Label: XL Recordings
Formats: CD, LP, MP3
Release date: February 17, 2015
The French/Cuban twins Lisa-Kainde and Naomi Diaz make up the band Ibeyi, which is the Yoruba word for twin. The 20 year-old sisters’ self-titled debut album, released on XL Recordings, is one of few albums produced by the head of XL Recordings himself, Richard Russell, and is a masterful mix of culture and music.
Despite growing up in France, Ibeyi sing in both English and Yoruba, and often use Afro-Caribbean instrumentation. Their interest in Yoruba culture, language, and music reflects the heritage of their late Cuban father and acclaimed percussionist, Anga Diaz. Though both sisters sing, on most songs Lisa-Kainde takes the lead vocals and plays piano, while Naomi plays the cajón and batá. However, what really makes this duo special is the joining of their voices to create ethereal harmonies.
Many of the tracks on Ibeyi are influenced not only musically by Yoruba culture, but also draw from religious traditions, particularly Santeria. They mention multiple orishas, or Yoruba spirits, such as Oya, Aggayu, Oshun, Shango and Yemaya. This is most clearly heard in the first and last tracks, “Eleggua (Intro)” and “Ibeyi (Outro).”
Like many songs on the album, “Ghosts” finds a beautiful balance between modern soul music, world music, and something other-worldly. The simplicity of the music, mainly cajon and piano, with occasional verbal sounds and hand claps, enhances the vocals of the sisters. It is their voices that demand attention, whether it is the grit of Lisa-Kainde’s soul singing or their flawless harmonies. About two minutes in, the repeated lyrics “Without love, we ain’t nothing” sung only by Lisa-Kainde with the piano, mark a change in mood, as Ibeyi switches from singing somberly about the past to singing joyfully in Yoruba. In the video, they change from being very serious to having big smiles on their faces as they end the song:
With a much slower start, “Behind the Curtain” begins softly, as a ballad about losing a love with only piano and vocals. Their questioning lyrics try to comfort as well, as they sing “Baby, just have no fear. I am here.” Much like in “Ghosts,” percussion enters three minutes into the song, joining Ibeyi’s harmonies as they sing in Yoruba while the piano plays softly in the background, cyclically bringing the song to a conclusive end.
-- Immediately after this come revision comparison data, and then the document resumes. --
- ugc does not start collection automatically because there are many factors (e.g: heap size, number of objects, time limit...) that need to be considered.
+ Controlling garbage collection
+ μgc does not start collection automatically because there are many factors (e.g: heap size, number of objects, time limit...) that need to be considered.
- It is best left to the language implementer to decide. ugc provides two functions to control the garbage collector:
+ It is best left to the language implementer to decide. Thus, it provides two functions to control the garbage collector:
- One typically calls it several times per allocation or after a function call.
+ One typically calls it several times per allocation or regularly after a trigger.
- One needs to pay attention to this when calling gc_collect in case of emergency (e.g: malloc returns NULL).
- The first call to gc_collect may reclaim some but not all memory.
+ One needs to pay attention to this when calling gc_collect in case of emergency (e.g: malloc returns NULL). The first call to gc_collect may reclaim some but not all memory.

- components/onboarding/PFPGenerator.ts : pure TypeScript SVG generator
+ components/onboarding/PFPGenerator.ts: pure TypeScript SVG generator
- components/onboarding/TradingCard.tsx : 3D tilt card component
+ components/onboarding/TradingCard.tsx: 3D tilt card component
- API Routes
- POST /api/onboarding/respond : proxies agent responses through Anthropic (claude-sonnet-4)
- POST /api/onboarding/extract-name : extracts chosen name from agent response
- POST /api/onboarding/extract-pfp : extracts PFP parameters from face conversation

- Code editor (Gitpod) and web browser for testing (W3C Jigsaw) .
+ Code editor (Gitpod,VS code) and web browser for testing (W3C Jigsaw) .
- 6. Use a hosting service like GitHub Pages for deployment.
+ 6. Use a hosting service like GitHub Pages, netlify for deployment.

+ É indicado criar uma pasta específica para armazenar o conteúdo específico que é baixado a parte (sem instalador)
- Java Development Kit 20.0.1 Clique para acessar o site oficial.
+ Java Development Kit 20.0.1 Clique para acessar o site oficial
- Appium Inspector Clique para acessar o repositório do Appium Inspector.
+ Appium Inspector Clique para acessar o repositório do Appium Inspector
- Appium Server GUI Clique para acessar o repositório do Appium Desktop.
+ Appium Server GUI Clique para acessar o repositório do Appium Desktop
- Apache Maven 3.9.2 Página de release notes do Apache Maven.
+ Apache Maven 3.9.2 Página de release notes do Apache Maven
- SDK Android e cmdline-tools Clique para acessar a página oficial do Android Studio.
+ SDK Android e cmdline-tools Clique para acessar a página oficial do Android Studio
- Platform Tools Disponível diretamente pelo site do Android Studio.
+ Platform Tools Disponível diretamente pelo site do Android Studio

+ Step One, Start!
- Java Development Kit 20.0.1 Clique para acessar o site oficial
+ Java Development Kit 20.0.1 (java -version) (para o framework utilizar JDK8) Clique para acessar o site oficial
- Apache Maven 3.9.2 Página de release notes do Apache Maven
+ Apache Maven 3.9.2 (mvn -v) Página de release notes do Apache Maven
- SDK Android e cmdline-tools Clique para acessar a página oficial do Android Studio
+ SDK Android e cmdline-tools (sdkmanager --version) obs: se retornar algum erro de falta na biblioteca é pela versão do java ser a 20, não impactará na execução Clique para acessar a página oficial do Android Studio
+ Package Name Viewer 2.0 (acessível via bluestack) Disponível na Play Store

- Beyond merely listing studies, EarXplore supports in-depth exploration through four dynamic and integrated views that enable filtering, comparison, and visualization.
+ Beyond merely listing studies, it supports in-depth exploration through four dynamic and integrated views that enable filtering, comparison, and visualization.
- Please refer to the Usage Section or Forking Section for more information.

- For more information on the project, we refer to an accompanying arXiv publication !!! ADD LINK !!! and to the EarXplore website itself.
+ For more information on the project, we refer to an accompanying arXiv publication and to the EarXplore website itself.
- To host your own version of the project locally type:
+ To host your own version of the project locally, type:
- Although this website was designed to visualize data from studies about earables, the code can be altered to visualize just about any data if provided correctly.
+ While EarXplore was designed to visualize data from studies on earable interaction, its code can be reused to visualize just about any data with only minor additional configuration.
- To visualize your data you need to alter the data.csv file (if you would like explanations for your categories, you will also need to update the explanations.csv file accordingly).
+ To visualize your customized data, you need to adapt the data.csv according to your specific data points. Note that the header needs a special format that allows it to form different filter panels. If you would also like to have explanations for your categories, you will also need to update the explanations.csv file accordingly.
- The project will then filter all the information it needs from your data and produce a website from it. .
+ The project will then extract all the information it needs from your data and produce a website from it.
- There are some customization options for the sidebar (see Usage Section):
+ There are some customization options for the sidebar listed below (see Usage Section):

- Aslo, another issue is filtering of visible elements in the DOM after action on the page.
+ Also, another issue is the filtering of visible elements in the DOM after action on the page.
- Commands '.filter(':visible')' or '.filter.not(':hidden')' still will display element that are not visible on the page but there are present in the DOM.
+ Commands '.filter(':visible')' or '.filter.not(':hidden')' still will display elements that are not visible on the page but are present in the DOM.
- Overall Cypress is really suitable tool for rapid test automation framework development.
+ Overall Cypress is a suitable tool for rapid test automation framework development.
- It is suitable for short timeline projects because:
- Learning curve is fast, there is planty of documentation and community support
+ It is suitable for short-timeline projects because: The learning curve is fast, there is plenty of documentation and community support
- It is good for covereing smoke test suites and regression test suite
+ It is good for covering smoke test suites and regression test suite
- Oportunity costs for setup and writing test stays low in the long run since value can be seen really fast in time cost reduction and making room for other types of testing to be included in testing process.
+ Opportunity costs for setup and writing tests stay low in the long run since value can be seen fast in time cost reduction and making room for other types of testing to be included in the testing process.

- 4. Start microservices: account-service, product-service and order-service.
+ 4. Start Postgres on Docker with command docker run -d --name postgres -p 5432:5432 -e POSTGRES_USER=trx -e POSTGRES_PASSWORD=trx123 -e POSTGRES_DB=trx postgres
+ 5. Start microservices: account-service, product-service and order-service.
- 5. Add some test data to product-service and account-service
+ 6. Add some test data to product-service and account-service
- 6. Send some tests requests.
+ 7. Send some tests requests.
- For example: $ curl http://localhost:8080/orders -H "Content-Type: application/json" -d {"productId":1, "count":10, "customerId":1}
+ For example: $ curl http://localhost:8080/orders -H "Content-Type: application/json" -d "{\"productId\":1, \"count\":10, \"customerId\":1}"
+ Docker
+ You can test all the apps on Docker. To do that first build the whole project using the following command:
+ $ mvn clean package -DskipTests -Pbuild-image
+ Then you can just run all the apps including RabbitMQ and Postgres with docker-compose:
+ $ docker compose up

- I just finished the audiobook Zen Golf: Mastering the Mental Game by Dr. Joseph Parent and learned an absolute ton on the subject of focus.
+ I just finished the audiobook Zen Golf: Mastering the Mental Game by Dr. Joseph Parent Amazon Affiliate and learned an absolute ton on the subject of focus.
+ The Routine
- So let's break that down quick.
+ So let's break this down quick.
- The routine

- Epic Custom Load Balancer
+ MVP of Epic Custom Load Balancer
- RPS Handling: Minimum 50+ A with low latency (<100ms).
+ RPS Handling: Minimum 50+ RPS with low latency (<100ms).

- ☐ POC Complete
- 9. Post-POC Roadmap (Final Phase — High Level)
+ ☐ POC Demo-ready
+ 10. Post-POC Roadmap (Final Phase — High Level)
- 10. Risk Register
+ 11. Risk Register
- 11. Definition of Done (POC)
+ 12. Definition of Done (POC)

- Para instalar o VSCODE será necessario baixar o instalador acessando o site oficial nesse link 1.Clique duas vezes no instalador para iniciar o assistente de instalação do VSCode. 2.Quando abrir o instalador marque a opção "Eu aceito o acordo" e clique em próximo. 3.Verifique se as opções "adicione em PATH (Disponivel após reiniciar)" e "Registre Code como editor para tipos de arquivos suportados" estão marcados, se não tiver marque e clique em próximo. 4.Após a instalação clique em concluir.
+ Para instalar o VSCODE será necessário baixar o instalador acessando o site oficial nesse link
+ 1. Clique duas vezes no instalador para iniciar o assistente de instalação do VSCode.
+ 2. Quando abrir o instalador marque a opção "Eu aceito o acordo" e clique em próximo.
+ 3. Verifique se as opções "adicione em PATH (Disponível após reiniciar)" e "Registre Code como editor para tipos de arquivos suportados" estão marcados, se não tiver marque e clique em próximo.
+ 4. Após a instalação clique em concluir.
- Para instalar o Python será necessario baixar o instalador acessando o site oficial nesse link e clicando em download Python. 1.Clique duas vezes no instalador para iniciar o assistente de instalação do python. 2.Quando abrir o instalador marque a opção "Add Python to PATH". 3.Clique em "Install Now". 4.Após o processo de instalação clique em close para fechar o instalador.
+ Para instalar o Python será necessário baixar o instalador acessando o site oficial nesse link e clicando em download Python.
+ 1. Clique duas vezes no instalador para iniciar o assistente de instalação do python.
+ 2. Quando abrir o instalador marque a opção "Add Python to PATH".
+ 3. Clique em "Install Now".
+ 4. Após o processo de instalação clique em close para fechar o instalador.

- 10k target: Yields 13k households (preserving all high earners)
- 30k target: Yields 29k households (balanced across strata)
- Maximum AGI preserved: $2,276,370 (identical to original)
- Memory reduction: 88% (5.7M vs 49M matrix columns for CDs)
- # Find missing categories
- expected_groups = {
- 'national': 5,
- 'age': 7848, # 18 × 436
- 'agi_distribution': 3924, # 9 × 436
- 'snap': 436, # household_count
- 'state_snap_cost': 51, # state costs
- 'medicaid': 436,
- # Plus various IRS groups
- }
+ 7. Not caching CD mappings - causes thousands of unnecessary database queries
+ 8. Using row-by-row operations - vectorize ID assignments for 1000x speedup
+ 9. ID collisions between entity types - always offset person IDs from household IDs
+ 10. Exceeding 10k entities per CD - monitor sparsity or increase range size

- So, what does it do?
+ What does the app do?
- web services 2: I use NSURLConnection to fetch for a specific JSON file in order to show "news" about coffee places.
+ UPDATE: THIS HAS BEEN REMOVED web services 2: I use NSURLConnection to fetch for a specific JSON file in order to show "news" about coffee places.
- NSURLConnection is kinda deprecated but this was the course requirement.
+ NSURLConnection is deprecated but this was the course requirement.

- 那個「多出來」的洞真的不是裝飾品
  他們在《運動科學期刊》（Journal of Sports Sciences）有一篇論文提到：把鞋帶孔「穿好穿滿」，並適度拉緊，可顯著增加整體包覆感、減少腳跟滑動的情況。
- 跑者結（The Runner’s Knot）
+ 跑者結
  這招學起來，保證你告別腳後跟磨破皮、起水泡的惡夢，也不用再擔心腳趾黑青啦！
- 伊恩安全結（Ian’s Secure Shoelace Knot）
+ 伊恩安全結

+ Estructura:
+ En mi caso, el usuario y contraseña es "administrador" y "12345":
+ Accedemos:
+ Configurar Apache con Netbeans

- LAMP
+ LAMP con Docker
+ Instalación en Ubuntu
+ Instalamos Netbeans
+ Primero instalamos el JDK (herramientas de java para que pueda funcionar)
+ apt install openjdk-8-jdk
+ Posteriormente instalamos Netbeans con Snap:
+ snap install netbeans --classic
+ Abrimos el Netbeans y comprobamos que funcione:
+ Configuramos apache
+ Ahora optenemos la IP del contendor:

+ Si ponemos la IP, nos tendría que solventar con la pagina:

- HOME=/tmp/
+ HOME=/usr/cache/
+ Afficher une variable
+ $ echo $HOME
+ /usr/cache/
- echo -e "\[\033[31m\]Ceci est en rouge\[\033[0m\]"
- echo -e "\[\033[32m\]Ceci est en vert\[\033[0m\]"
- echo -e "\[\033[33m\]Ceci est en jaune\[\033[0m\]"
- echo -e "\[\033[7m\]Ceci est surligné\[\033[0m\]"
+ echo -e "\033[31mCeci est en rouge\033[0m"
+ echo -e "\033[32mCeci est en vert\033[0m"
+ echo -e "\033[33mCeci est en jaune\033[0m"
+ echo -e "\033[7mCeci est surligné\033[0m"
With a heavy beat and a previously unheard bass, “Stranger/Lover” has a more complex production than most of the other tracks, merging soul music with electronic music and replacing the usual vulnerability of the vocals with strength and boldness. It is an example of the diversity of Ibeyi and their potential to tap into many different genres while retaining their unique style.
“Mama Says,” an emotionally moving track about a woman who has lost her love, is obviously very personal for the sisters, who lost their father when they were only 11 years old. The music video draws on this emotion, featuring only Ibeyi and their mother with a simple theme of darkness versus light. This sentiment carries over to “Yanira,” written to honor the twins’ deceased older sister. While relying more heavily on percussion, including the batá and hand claps, Ibeyi’s characteristic strong harmonies are still present and vocals remain in the forefront, leaving all other instruments as merely accompaniments and accents.
Ibeyi use their connections to family and past experiences, whether despairing loss or their Yoruba heritage, to create beautiful music. They have a unique style that draws the listener in and captivates with deep emotion and interesting arrangements. Ibeyi is an exciting collision of traditional and modern cultures that showcases the incredible talent of Lisa-Kainde and Naomi Diaz. It also bursts with potential: with such a strong debut album from such young artists, one can only imagine where Ibeyi will go next.